11 mai 2004
Les Nord-Américains seraient fortement contaminés
Dennis Bueckert, Presse Canadienne, Ottawa
Une étude des Centres de contrôle des maladies infectieuses d'Atlanta (CDC) démontre des niveaux alarmants de contamination aux pesticides en Amérique du Nord, affirment des défenseurs de l'environnement aux États-Unis et au Canada. Selon une recherche du groupe écologique Pesticide Action Network North America, basé à San Francisco, on retrouve dans le sang de l'Américain moyen les traces de 13 pesticides différents, dont certains sont à des niveaux qui dépassent les normes établies par l'Agence américaine de protection de l'environnement.

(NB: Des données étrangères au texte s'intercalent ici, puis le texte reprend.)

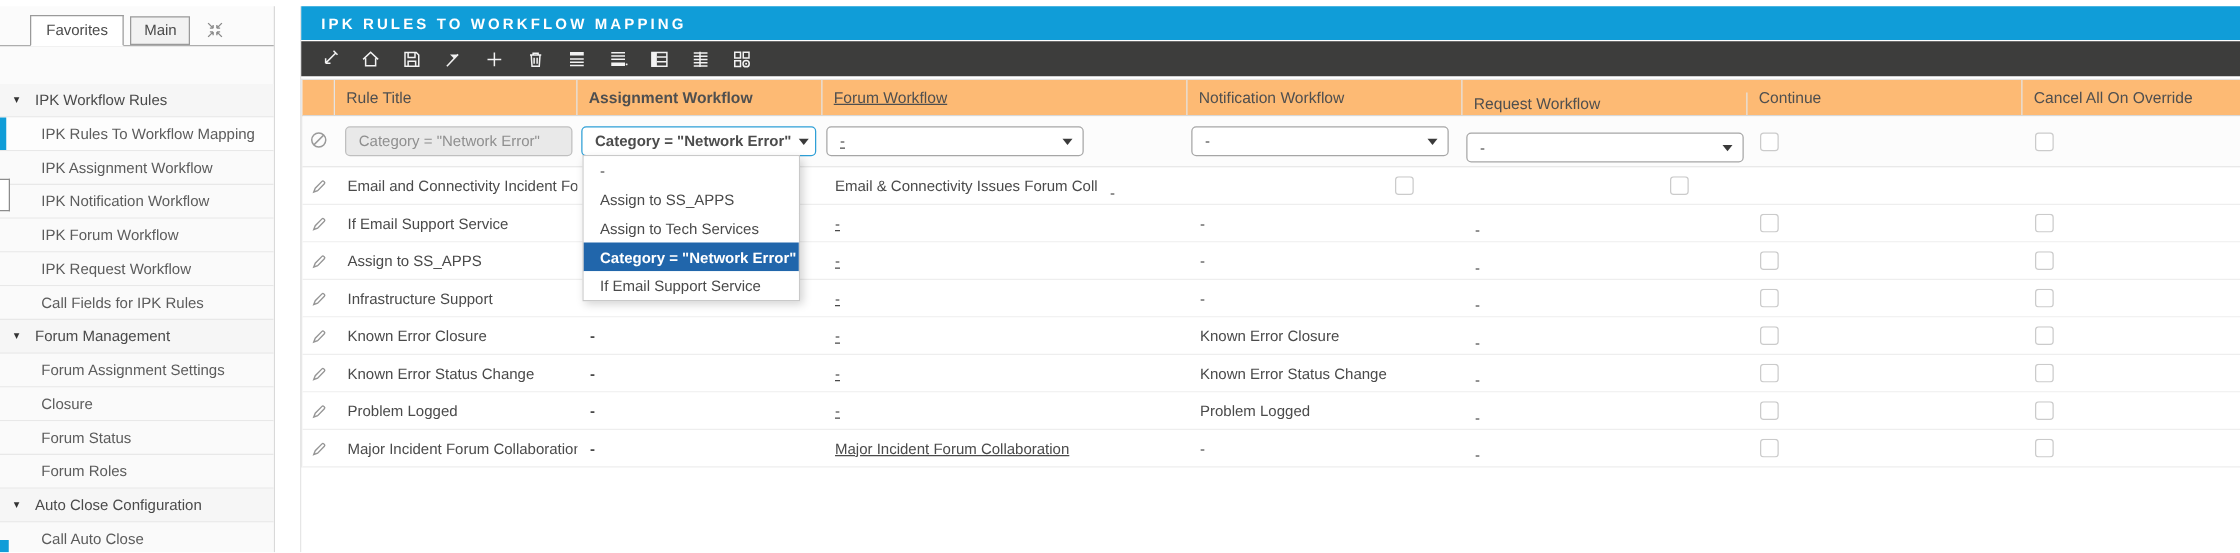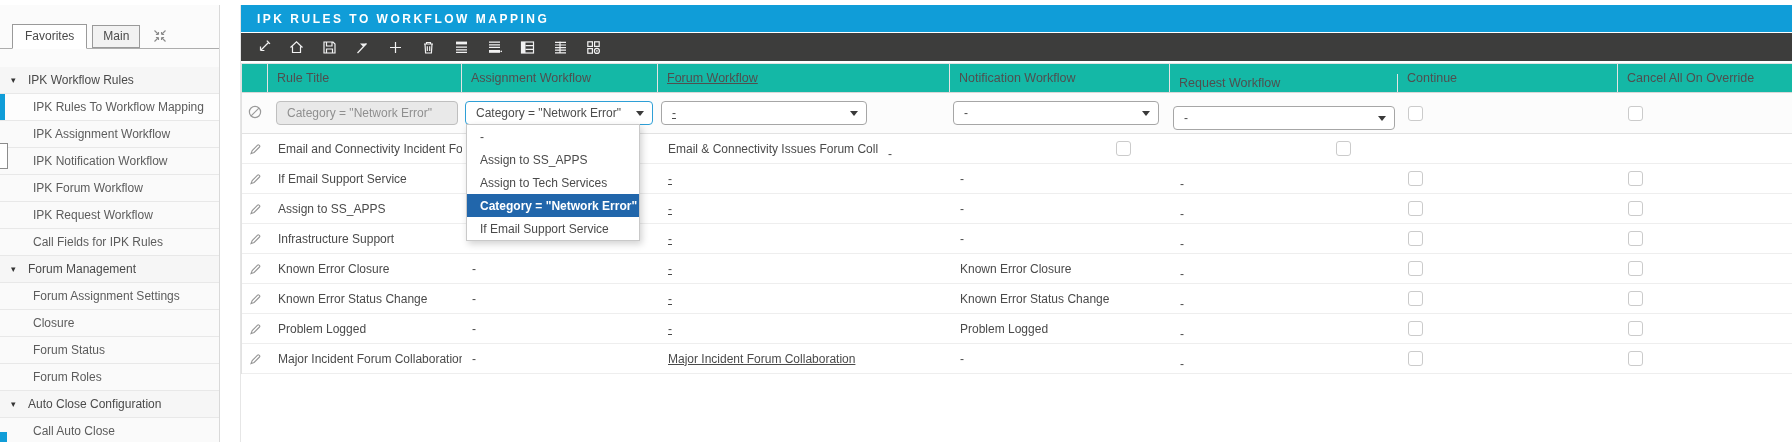"Favorites" .sb-tabs { margin-top: 17px -> 5px; padding-left: 12px -> 24px }
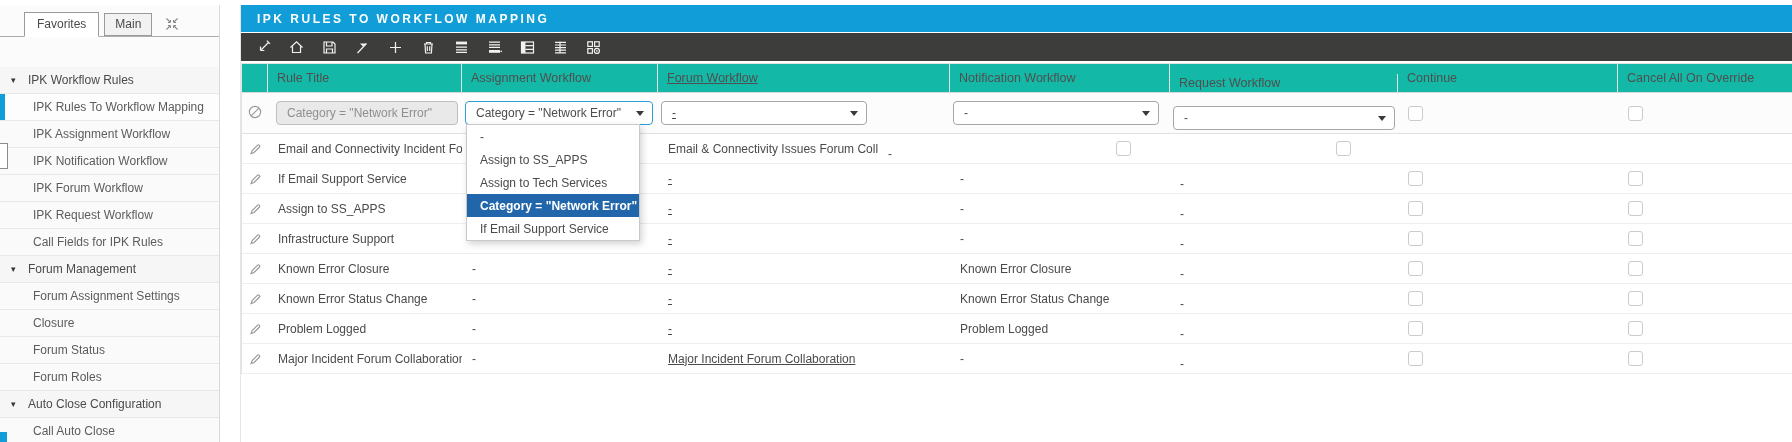"Rule Title" .hrow { background: #14b8a6 -> #fdba74 }
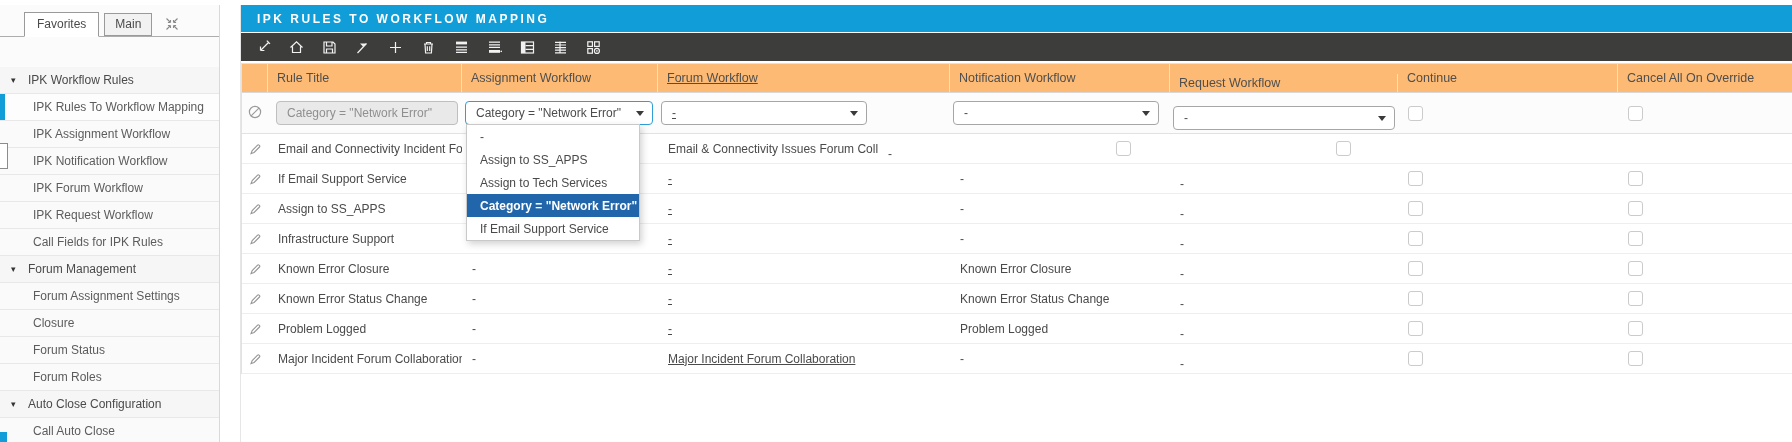"Assignment Workflow" .w2 { font-weight: none -> bold }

La situation devrait être la même au Canada, d'indiquer Susan Kegley, chercheuse senior de l'organisation. «La réglementation est très semblable au Canada et aux États-Unis, a-t-elle soutenu mardi au cours d'une interview. Il n'y a pas beaucoup de pesticides qui sont légaux aux États-Unis et qui ne le sont pas aussi au Canada. Une autre étude publiée la semaine dernière par le Collège des médecins de famille de l'Ontario rapportait de nombreux liens de cause à effet entre l'exposition aux pesticides et des maladies sérieuses comme le cancer, les troubles de la reproduction et les maladies dégénératives. Les chercheurs des CDC d'Atlanta ont vérifié le sang et l'urine de plus de 9000 personnes pour la présence de 23 pesticides. Ils ont découvert que tous les sujets étudiés sans exception avaient des niveaux détectables de pesticides dans leur organisme. En outre, les niveaux de concentration de deux produits, le chlorpyriphos-éthyl et le parathios méthylique, dépassaient de beaucoup les normes de sécurité. Selon Mme Kegley, les CDC ont rendu ces informations publiques en janvier dernier mais sans regrouper les résultats, faisant en sorte que personne dans le public ne puisse y comprendre quelque chose. Un des problèmes, d'expliquer Mme Kegley, c'est que l'Agence américaine de protection de l'environnement ne teste que pour les effets d'un seul pesticide à la fois, alors qu'on sait très bien que les gens sont exposés à plus d'un pesticide dans leur environnement. «Personne ne peut dire ce qu'ils peuvent faire ensemble.» Selon Chris Krepski, porte-parole de l'Agence de réglementation de la lutte antiparasitaire du Canada, il n'existe pas de statistiques nationales sur la contamination chimique dans l'organisme des Canadiens. Il précise toutefois que les chlorpyriphos-éthyl n'ont jamais été légaux au Canada et que l'utilisation du parathios métyllique est interdite dans les zones résidentielles depuis 2001.